Eagle-eyed social network analysts have spotted a new Chinese influence operation on Twitter dubbed the “Dracula botnet.”
The network of inauthentic automated accounts was found to be pushing out pro-China political spam, according to Graphika’s Ben Nimmo. The botnet was so-named because the profile bios of all of its accounts are scraped from the famous Bram Stoker novel. Their profile pictures themselves are mainly of stock female models.
Created in summer 2020, the 3000 accounts in this network accrued few followers before being largely suspended or marked as restricted, according to Nimmo.
“Not all the suspect accounts in the network had bios at all, but all those which did used incomplete quotes from Dracula.

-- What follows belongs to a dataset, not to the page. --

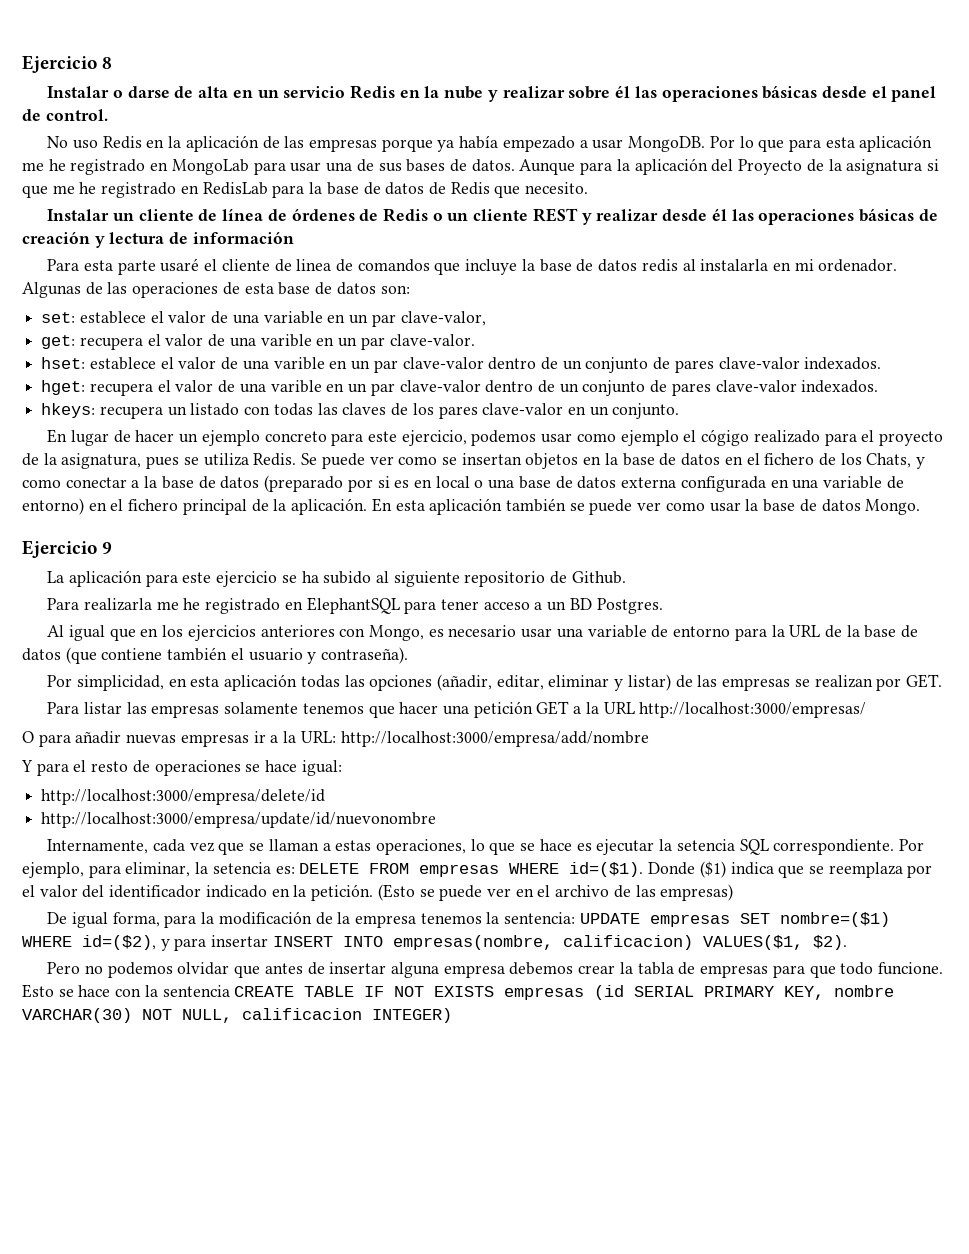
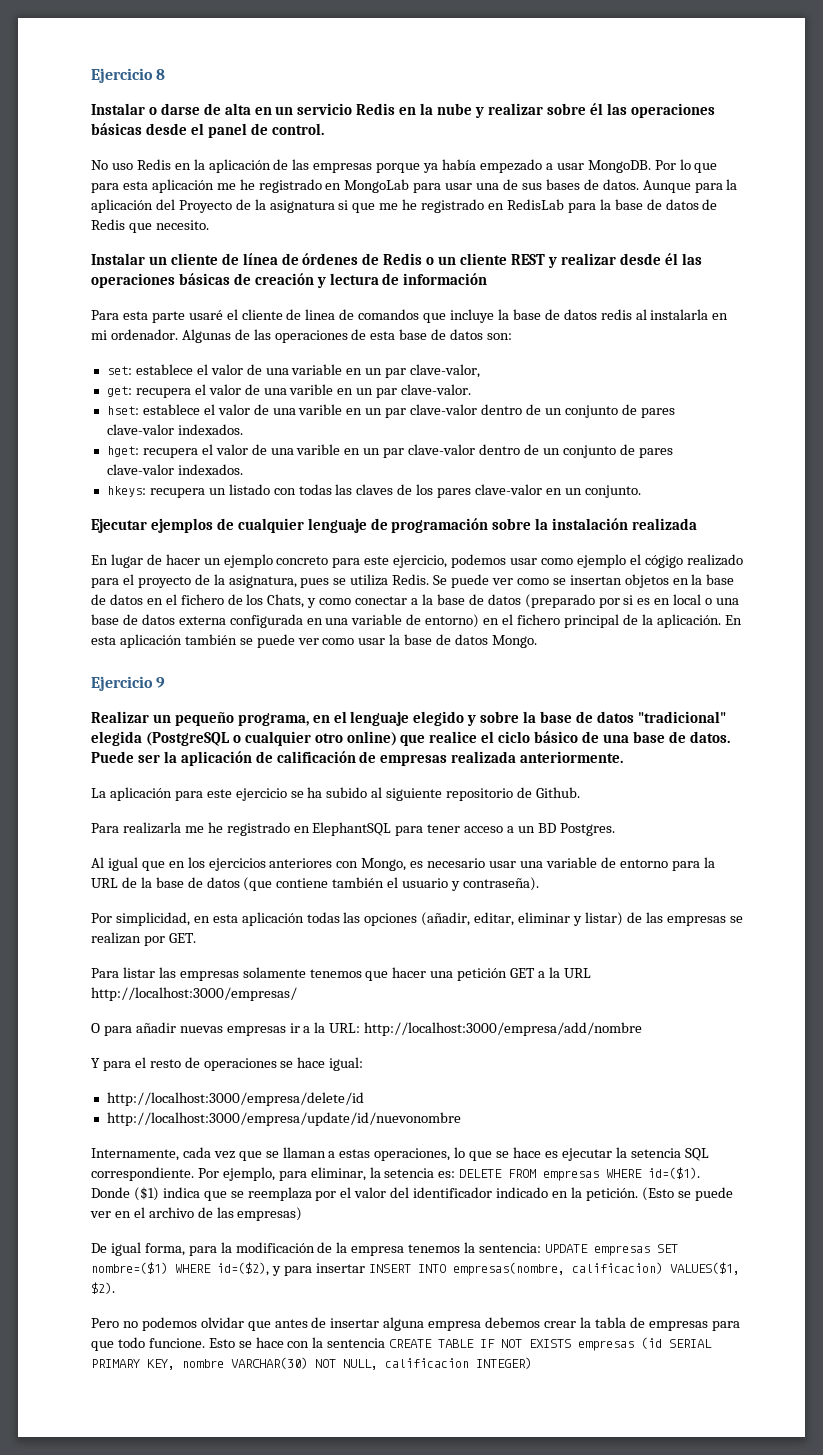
(680, 411) none -> [91,518,698,533] // Ejecutar ejemplos de cualquier lenguaje de programación sobre la instalación realizada
(113, 548) none -> [91,711,726,726] [91,731,730,746] [91,751,624,766] // Realizar un pequeño programa, en el lenguaje elegido y sobre la base de datos "tradicional" elegida (PostgreSQL o cualquier otro online) que realice el ciclo básico de una base de datos. Puede ser la aplicación de calificación de empresas realizada anteriormente.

Adding to the impression that the network had been automated to bleed Stoker’s novel, every account featured, as its first tweets, two texts copied from Dracula that consisted of incomplete sentences, with the spaces between the words replaced by the + sign,” he continued.
“This approach appears to use spammy text posts as camouflage, to give the account a more ‘human’ signature when checked by Twitter’s automated defenses; hence the term ‘spamouflage.’”
This is the name Graphika has given to a much larger Chinese-backed political spam network active across multiple platforms including Facebook, YouTube and TikTok.
It has in the past posted pro-China messages about the Hong Kong protests, exiled billionaire Guo Wengui, COVID-19 and, most recently, US politics and US-China relations.
Nimmo argued that the network underlying this latest “Dracula” discovery was probably a botnet-for-hire.
“In effect, deceptive behavior on social platforms is a continuum. Accounts that post Bitcoin spam today can be repurposed to post geopolitical propaganda tomorrow, if the purchaser desires,” he concluded.
“That gives influence operations an easy route to buy at least the appearance of popularity, but it also gives researchers a further way to identify potential operations.”